» **Task instructions**
The answer is to contain only the line containing "- While in the" and the lines after it through the last one, each reproduced exactly as it appears below.
[[ Extracted data open ]]
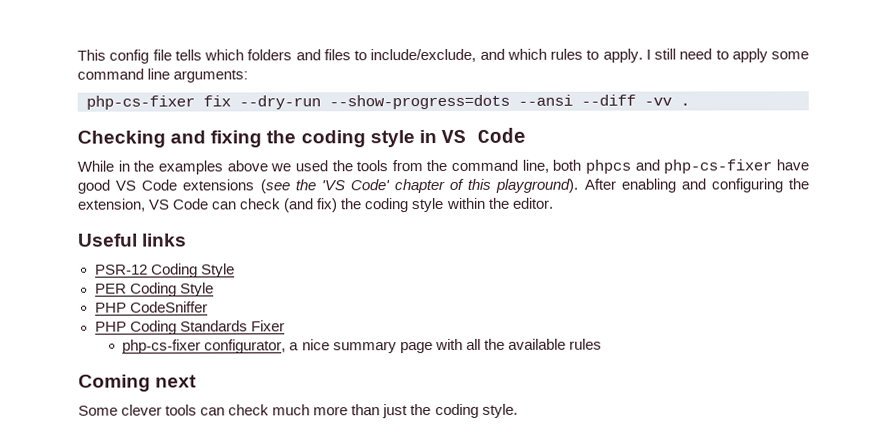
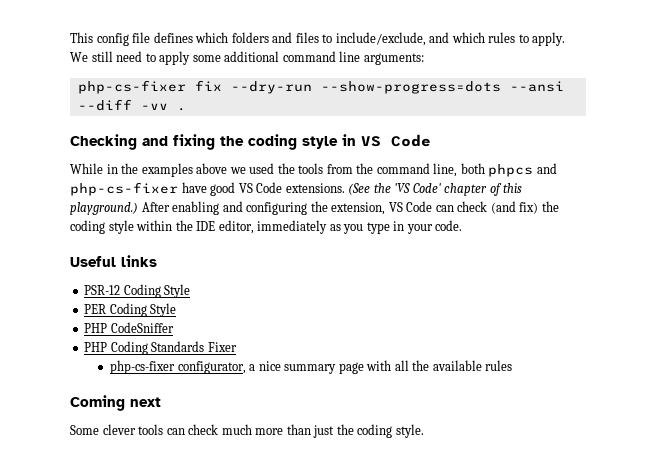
- This config file tells which folders and files to include/exclude, and which rules to apply.
+ This config file defines which folders and files to include/exclude, and which rules to apply.
- I still need to apply some command line arguments:
+ We still need to apply some additional command line arguments:
- While in the examples above we used the tools from the command line, both phpcs and php-cs-fixer have good VS Code extensions (see the 'VS Code' chapter of this playground).
+ While in the examples above we used the tools from the command line, both phpcs and php-cs-fixer have good VS Code extensions. (See the 'VS Code' chapter of this playground.)
- After enabling and configuring the extension, VS Code can check (and fix) the coding style within the editor.
+ After enabling and configuring the extension, VS Code can check (and fix) the coding style within the IDE editor, immediately as you type in your code.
[[ Extracted data closed ]]
» **Result**
- While in the examples above we used the tools from the command line, both phpcs and php-cs-fixer have good VS Code extensions (see the 'VS Code' chapter of this playground).
+ While in the examples above we used the tools from the command line, both phpcs and php-cs-fixer have good VS Code extensions. (See the 'VS Code' chapter of this playground.)
- After enabling and configuring the extension, VS Code can check (and fix) the coding style within the editor.
+ After enabling and configuring the extension, VS Code can check (and fix) the coding style within the IDE editor, immediately as you type in your code.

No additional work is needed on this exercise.